## Available records
=====

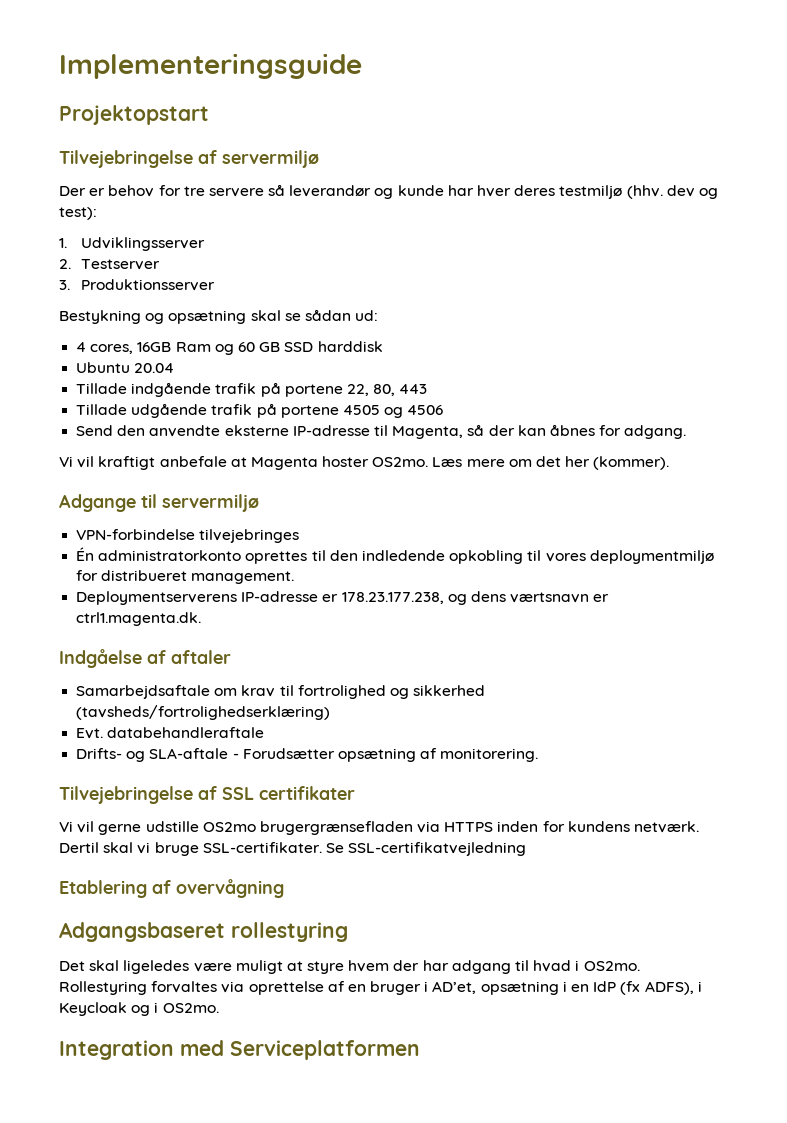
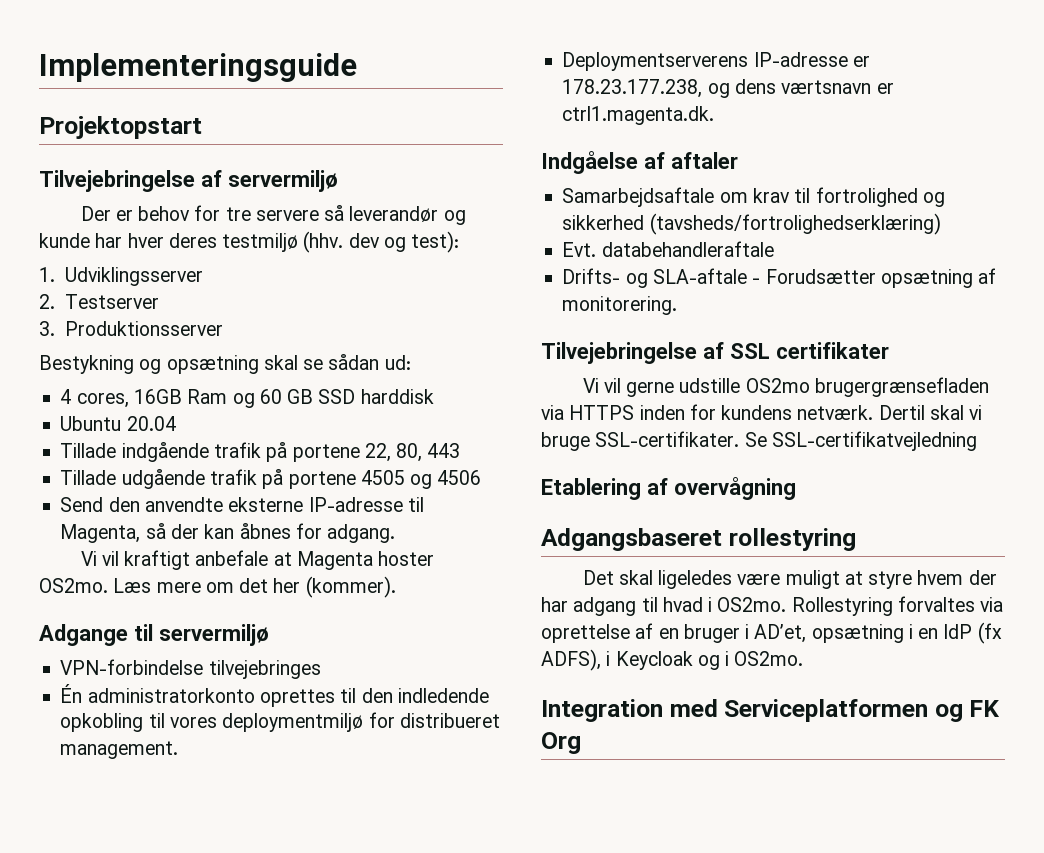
(420, 1050) none -> [934,700,1001,722] [541,732,581,754] og FK Org

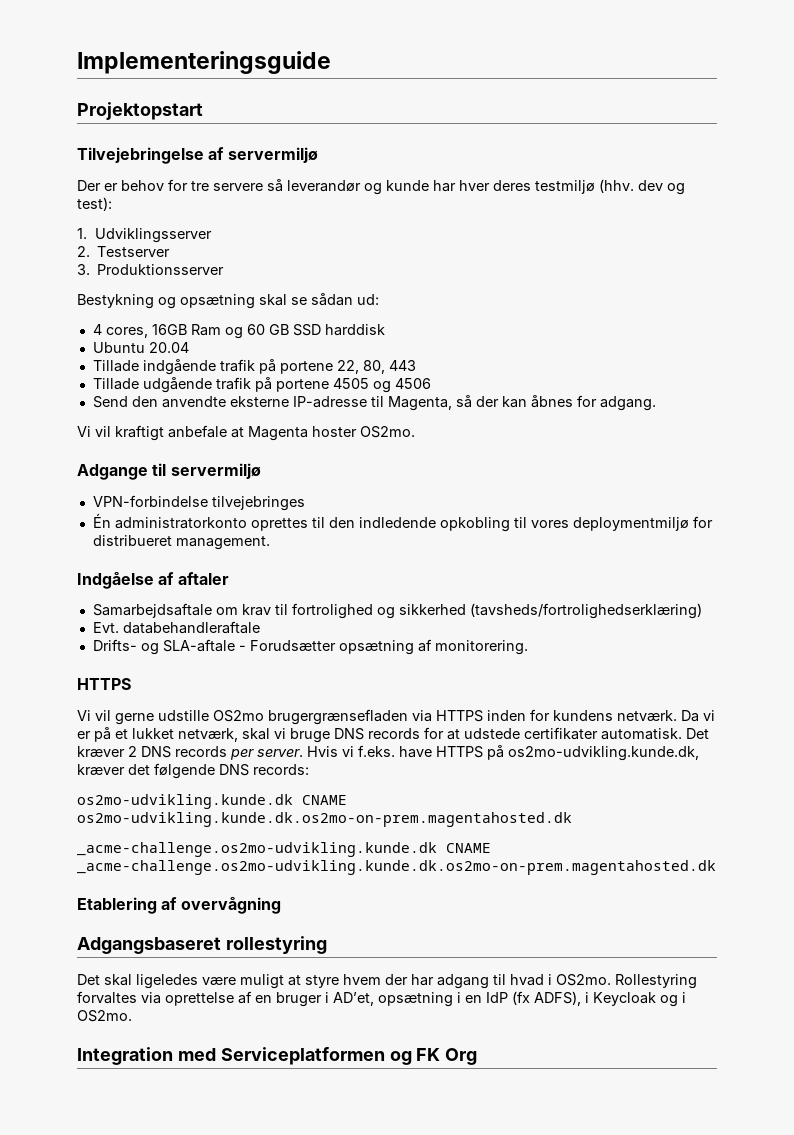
[113,576,396,598] Læs mere om det her (kommer). -> (415, 432) none
[562,52,870,71] [562,79,894,98] [562,106,715,125] // Deploymentserverens IP-adresse er 178.23.177.238, og dens værtsnavn er ctrl1.magenta.dk. -> (270, 543) none
[541,342,889,364] Tilvejebringelse af SSL certifikater -> [77,678,131,690] HTTPS
[878,405,983,420] [541,431,977,451] Dertil skal vi bruge SSL-certifikater. Se SSL-certifikatvejledning -> [681,710,715,722] [77,727,709,743] [77,745,699,761] [77,763,309,779] [77,794,347,809] [77,812,572,827] [77,842,491,857] [77,860,716,875] Da vi er på et lukket netværk, skal vi bruge DNS records for at udstede certifikater automatisk. Det kræver 2 DNS records per server. Hvis vi f.eks. have HTTPS på os2mo-udvikling.kunde.dk, kræver det følgende DNS records: // os2mo-udvikling.kunde.dk CNAME os2mo-udvikling.kunde.dk.os2mo-on-prem.magentahosted.dk // _acme-challenge.os2mo-udvikling.kunde.dk CNAME _acme-challenge.os2mo-udvikling.kunde.dk.os2mo-on-prem.magentahosted.dk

=====

## What is being asked
Wherever a line in the records contains the word "none", copy that line.

## Worked solution
(420, 1050) none -> [934,700,1001,722] [541,732,581,754] og FK Org
[113,576,396,598] Læs mere om det her (kommer). -> (415, 432) none
[562,52,870,71] [562,79,894,98] [562,106,715,125] // Deploymentserverens IP-adresse er 178.23.177.238, og dens værtsnavn er ctrl1.magenta.dk. -> (270, 543) none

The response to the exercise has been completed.